┌─ DATASET RECORDS

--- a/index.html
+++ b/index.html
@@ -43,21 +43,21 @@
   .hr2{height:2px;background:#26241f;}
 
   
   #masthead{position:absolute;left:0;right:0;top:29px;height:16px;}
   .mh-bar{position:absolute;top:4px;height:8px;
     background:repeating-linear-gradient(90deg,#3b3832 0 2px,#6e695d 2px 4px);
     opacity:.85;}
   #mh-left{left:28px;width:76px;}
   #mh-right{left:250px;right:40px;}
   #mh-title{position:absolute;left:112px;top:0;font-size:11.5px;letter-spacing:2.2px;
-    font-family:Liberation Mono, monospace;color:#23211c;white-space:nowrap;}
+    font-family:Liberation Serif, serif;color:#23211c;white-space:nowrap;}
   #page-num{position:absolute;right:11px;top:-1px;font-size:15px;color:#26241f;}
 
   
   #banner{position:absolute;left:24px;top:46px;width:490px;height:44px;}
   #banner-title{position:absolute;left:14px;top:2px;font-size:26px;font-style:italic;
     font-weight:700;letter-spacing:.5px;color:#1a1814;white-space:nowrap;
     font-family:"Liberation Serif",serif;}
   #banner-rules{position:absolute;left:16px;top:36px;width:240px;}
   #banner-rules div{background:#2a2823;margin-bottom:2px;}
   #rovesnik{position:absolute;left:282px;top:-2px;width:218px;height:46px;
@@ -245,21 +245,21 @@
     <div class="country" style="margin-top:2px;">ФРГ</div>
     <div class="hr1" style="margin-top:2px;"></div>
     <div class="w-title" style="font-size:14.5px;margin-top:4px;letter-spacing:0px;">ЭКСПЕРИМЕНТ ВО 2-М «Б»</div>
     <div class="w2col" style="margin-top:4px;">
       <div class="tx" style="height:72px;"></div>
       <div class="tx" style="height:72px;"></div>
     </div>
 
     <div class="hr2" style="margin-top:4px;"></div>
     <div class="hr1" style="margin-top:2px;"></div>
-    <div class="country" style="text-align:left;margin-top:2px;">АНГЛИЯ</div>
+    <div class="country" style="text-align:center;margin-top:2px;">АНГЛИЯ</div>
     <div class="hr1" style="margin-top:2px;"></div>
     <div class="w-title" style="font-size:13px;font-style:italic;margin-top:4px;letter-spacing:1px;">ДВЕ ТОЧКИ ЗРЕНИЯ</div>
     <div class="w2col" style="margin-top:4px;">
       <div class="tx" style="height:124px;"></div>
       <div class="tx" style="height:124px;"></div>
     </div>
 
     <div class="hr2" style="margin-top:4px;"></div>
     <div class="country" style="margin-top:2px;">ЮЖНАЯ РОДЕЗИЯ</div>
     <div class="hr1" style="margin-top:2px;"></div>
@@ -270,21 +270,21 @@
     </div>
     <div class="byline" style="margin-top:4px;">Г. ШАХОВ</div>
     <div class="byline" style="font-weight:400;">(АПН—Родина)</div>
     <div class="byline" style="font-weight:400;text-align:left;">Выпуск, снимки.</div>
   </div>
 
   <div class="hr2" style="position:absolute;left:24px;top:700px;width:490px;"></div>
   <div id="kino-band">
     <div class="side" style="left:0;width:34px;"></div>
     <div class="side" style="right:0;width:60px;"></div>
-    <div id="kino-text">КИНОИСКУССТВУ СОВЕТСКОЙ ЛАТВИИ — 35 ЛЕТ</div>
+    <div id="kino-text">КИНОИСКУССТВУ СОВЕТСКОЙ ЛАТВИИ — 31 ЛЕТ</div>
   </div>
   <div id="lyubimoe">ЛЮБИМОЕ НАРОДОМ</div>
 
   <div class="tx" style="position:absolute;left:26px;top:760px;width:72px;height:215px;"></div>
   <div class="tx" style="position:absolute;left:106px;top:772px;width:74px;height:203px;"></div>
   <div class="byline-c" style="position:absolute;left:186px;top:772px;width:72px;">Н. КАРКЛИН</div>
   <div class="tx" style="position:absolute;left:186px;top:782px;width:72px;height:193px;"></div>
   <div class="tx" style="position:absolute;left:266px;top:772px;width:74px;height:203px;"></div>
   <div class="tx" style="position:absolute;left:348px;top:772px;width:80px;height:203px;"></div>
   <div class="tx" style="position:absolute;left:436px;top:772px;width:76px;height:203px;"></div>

└─
┌─ DATASET RECORDS

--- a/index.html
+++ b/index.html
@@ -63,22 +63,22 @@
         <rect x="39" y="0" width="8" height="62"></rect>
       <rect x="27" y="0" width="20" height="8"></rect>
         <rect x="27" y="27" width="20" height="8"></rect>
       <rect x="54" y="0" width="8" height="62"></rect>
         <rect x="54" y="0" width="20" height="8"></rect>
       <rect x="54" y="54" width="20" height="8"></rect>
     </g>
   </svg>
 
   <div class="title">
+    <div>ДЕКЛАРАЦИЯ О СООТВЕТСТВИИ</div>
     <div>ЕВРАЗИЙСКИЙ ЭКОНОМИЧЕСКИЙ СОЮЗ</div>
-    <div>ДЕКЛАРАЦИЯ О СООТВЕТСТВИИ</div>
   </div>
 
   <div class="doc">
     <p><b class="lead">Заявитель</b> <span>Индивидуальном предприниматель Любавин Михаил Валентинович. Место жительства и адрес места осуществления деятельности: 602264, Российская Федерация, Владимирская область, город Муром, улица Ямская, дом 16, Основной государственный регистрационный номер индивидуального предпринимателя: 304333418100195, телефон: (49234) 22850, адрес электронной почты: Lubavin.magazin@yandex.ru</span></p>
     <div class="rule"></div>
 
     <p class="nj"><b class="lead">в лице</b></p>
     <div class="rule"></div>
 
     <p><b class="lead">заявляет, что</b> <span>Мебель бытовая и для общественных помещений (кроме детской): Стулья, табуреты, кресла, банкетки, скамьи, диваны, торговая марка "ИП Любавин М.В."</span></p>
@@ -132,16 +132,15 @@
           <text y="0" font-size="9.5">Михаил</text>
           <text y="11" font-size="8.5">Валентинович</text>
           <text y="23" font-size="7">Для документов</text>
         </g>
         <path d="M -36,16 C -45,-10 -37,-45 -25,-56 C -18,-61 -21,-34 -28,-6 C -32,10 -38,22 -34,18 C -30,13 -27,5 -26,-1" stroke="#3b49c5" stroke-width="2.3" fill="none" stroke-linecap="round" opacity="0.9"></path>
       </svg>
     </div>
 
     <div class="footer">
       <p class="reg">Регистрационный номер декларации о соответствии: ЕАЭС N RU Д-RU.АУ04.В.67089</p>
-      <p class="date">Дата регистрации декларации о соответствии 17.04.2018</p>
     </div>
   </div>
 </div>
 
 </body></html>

└─
┌─ DATASET RECORDS

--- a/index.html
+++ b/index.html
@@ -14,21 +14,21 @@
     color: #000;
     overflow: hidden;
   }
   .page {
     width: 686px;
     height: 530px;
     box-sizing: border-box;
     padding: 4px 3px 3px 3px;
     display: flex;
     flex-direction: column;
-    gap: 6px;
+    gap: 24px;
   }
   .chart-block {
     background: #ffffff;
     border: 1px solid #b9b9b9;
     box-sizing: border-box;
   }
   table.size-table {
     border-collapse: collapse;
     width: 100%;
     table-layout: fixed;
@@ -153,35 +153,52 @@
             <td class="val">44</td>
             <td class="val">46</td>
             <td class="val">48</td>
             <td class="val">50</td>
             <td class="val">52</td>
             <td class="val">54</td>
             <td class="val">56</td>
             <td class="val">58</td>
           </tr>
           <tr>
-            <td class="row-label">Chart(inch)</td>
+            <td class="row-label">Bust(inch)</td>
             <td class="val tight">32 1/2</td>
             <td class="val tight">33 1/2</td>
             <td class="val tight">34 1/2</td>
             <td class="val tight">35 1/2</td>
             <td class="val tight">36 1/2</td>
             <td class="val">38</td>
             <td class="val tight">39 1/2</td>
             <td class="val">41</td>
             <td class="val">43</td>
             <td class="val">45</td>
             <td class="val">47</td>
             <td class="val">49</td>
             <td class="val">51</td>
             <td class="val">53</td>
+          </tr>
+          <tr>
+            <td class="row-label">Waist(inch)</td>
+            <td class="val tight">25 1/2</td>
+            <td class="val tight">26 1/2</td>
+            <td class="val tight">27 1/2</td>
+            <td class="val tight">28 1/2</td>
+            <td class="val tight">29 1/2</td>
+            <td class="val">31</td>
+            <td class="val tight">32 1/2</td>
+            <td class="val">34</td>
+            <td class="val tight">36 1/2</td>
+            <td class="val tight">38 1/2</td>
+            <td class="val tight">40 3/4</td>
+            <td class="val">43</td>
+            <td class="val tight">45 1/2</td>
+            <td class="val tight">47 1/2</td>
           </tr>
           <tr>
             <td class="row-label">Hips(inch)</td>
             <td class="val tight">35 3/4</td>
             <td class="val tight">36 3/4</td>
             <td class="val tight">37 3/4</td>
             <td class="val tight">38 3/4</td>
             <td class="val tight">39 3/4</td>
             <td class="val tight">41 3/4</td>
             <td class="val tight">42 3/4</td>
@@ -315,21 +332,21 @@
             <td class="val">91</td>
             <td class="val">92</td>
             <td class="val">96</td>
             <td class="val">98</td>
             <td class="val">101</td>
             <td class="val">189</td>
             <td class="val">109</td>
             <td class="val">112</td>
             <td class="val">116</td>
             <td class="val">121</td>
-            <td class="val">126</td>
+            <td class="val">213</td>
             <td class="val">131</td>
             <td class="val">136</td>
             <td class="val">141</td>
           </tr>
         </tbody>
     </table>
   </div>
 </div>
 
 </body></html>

└─

WHAT THE TASK REQUIRES: Apply a filter for "opacity" to the data above, then copy each line that matches.

ANSWER SECTION:
     opacity:.85;}
         <path d="M -36,16 C -45,-10 -37,-45 -25,-56 C -18,-61 -21,-34 -28,-6 C -32,10 -38,22 -34,18 C -30,13 -27,5 -26,-1" stroke="#3b49c5" stroke-width="2.3" fill="none" stroke-linecap="round" opacity="0.9"></path>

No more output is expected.